What the Lyrics Actually Mean (Beyond the Joke)
If you strip away the satire, the song is a masterclass in songwriting efficiency.
- The "Ring" line: "The most outlaw thing I've ever done was give a good woman a ring." This is a direct jab at the "outlaw" trope of being a hard-living loner. Sturgill’s real rebellion was being a faithful family man.
- The "Bronco" struggle: It highlights the literal process of songwriting—the frustration of trying to force a rhyme when the bank account is empty.
- The Crown: It’s a dismissal of fame. He’s saying that if the "crown" involves playing the Nashville game, anyone else can have it.
Actionable Insights for the "Real" Sturgill Fan
If you're trying to dive deeper into the world of Sturgill (or Johnny Blue Skies), don't just stop at the hits. To understand why he has such a love-hate relationship with his early work, you need to hear the evolution.
- Listen to the Bluegrass Version: On Cuttin' Grass, Vol. 1, he reimagines "You Can Have the Crown" as a blistering bluegrass track. It strips away the "outlaw" posturing and shows just how solid the melody really is.

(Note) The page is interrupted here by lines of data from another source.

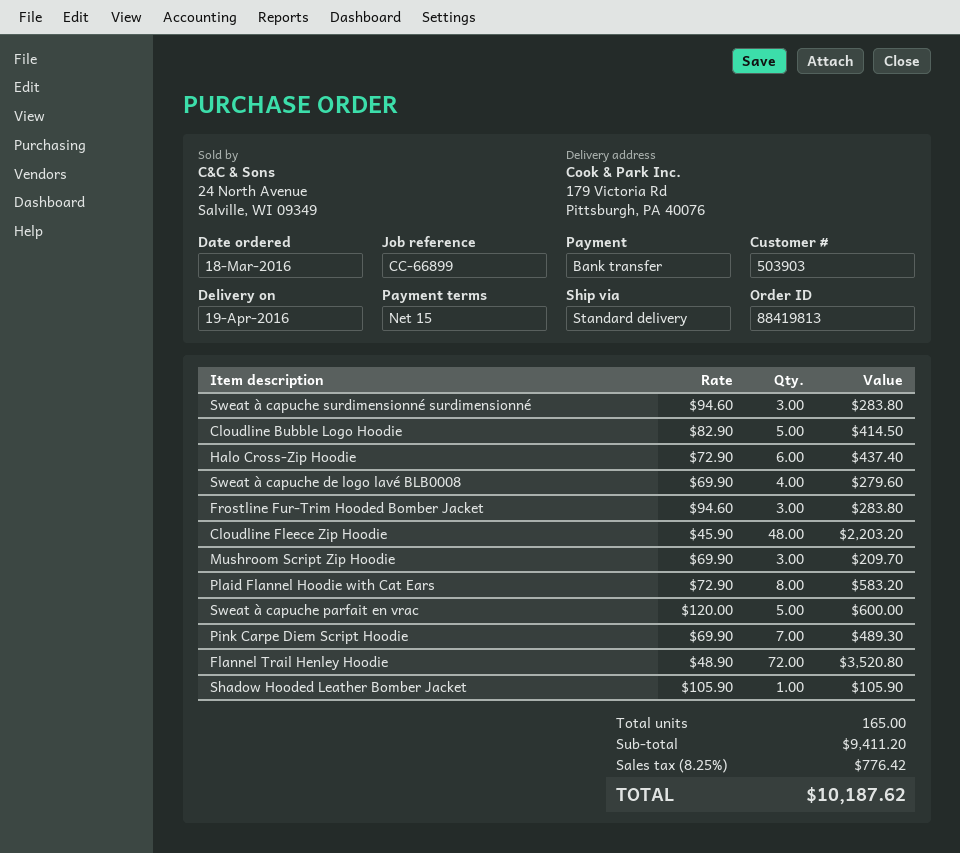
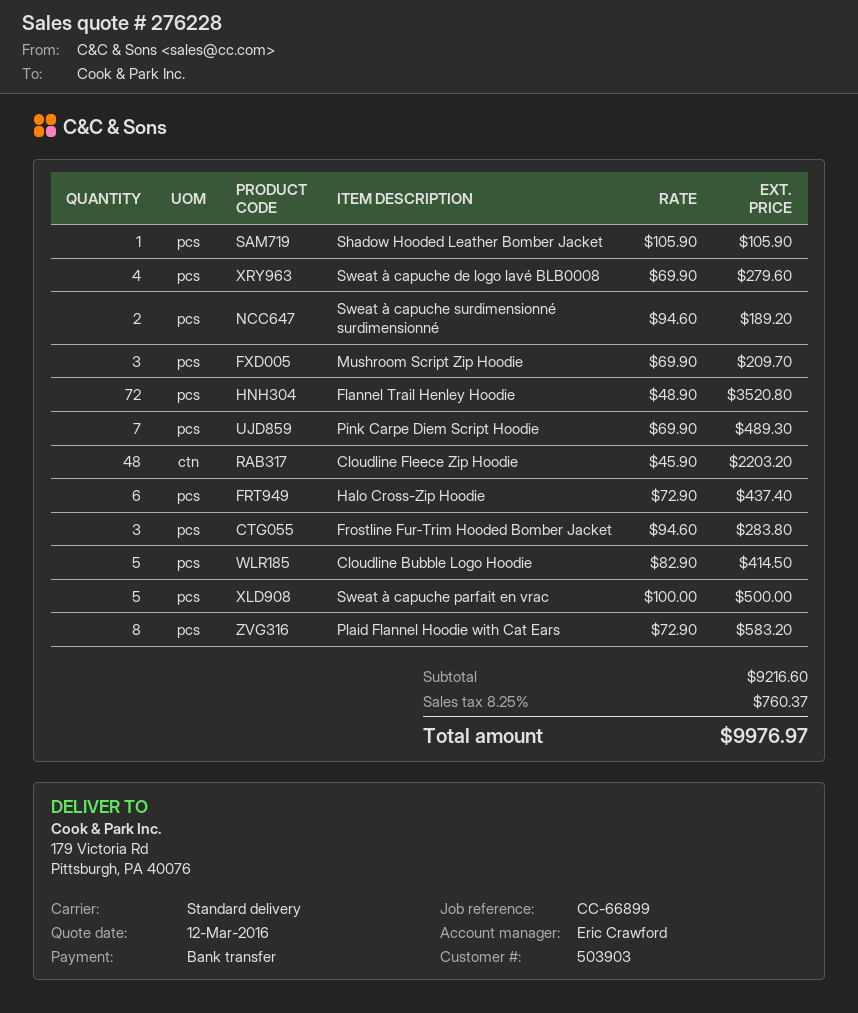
Sweat à capuche surdimensionné surdimensionné: 3 x 94.60 = 283.80 -> 2 x 94.60 = 189.20
Sweat à capuche parfait en vrac: 5 x 120.00 = 600.00 -> 5 x 100.00 = 500.00
subtotal: 9411.20 -> 9216.60
tax: 8.25% = 776.42 -> 8.25% = 760.37
total: 10187.62 -> 9976.97

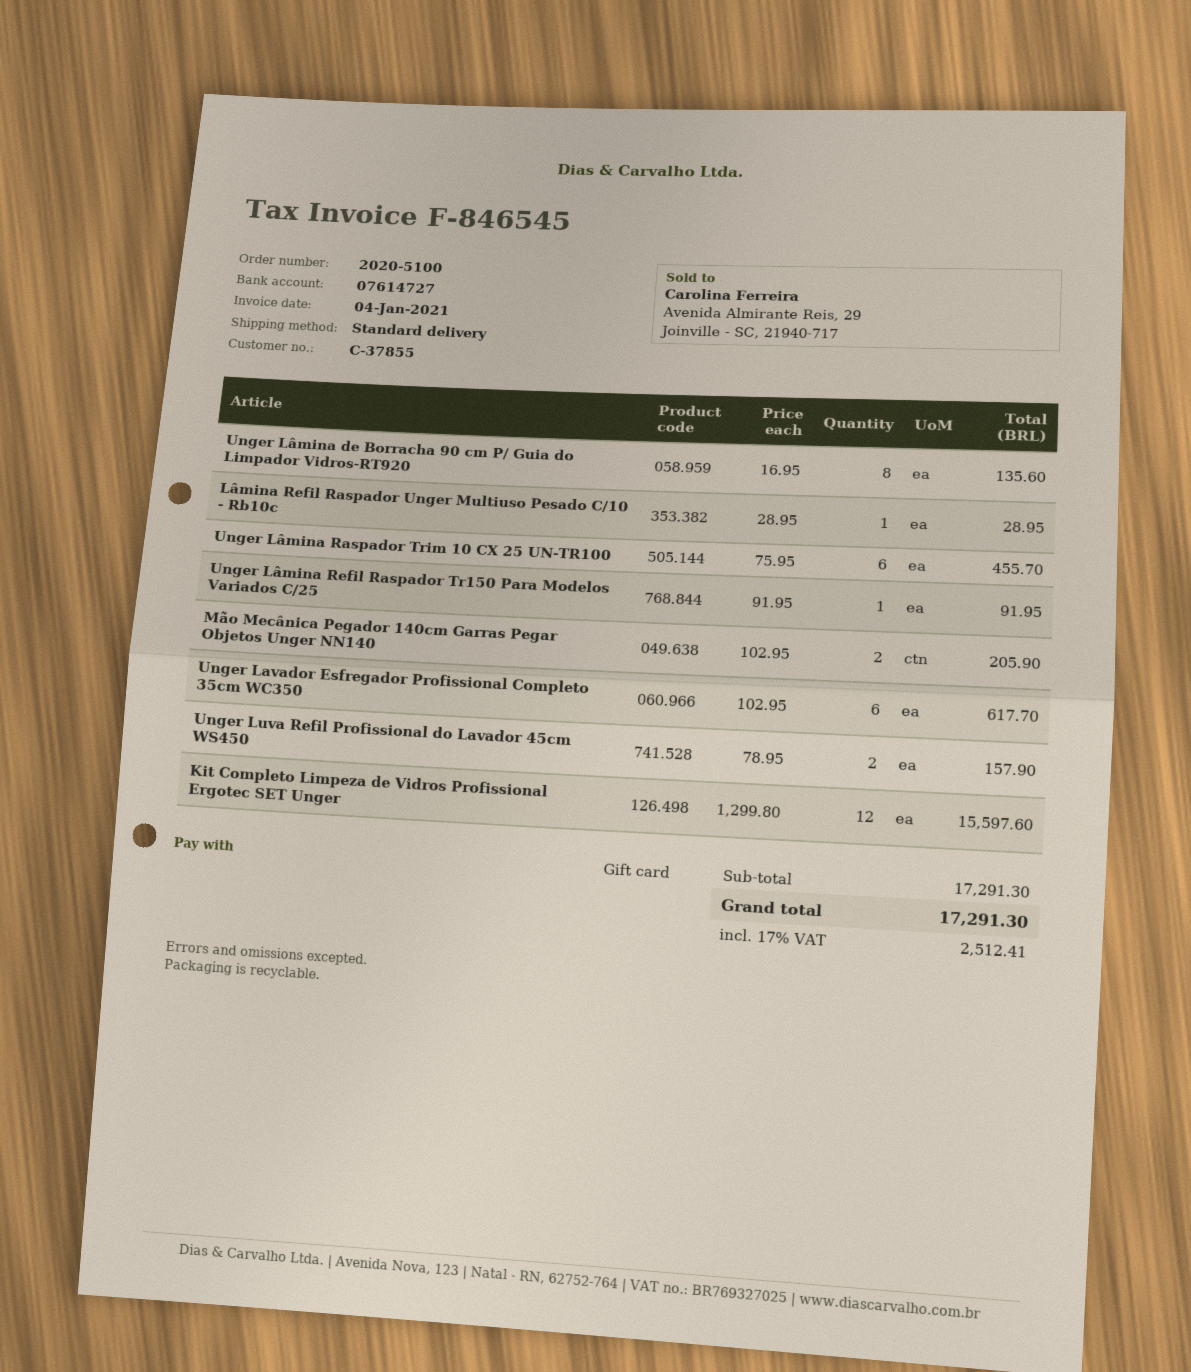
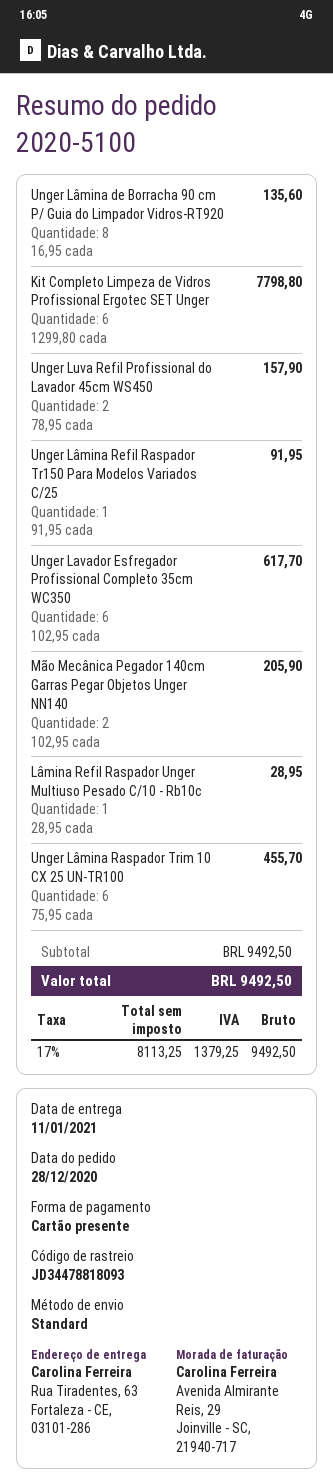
Kit Completo Limpeza de Vidros Profissional Ergotec SET Unger: 12 x 1299.80 = 15597.60 -> 6 x 1299.80 = 7798.80
subtotal: 17291.30 -> 9492.50
tax: 17% = 2512.41 -> 17% = 1379.25
total: 17291.30 -> 9492.50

- Track the Transition: Listen to High Top Mountain back-to-back with Passage Du Desir. You can hear the journey from a guy mocking the system to a man who successfully escaped it and found peace in Paris and Thailand.
- Catch a Live Recording: Since he’s started playing the "hits" again, check out the 2025 live tapes on Nugs or YouTube. The energy of him reclaiming the song after a decade-long hiatus is palpable.
Sturgill Simpson might have told us we can have the crown, but as long as he’s still out there playing three-hour sets and reinventing himself, it’s pretty clear he’s the one actually wearing it.
Next Steps for Your Playlist: Go back to the original 2013 recording of High Top Mountain and pay close attention to the production by Dave Cobb. It’s the rawest Sturgill ever sounded. Then, jump straight to his 2024 album Passage Du Desir to see how far the "King Turd" has traveled from the mountain.